■ Problem to work on ■
Check every line of the data and copy the ones where "Tank" appears.
Records to process: Begin
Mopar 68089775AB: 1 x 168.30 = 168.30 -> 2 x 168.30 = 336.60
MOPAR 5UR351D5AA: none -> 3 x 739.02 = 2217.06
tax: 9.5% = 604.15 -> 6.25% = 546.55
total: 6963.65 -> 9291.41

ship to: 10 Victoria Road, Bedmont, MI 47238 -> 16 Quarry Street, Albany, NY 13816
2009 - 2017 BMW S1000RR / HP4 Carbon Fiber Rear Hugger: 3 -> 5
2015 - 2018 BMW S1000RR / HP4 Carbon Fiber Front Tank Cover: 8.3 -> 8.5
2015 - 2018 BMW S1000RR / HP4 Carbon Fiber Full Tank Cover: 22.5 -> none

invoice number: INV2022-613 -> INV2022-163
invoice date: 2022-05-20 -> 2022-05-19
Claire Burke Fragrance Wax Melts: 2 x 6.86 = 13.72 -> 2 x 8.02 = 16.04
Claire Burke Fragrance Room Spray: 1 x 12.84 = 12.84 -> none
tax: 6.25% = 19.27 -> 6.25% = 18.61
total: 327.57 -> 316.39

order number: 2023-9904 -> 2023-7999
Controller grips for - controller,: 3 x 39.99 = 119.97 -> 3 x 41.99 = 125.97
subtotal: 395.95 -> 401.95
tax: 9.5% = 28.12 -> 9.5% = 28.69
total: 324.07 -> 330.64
Records to process: End
■ Solution to the problem ■
2015 - 2018 BMW S1000RR / HP4 Carbon Fiber Front Tank Cover: 8.3 -> 8.5
2015 - 2018 BMW S1000RR / HP4 Carbon Fiber Full Tank Cover: 22.5 -> none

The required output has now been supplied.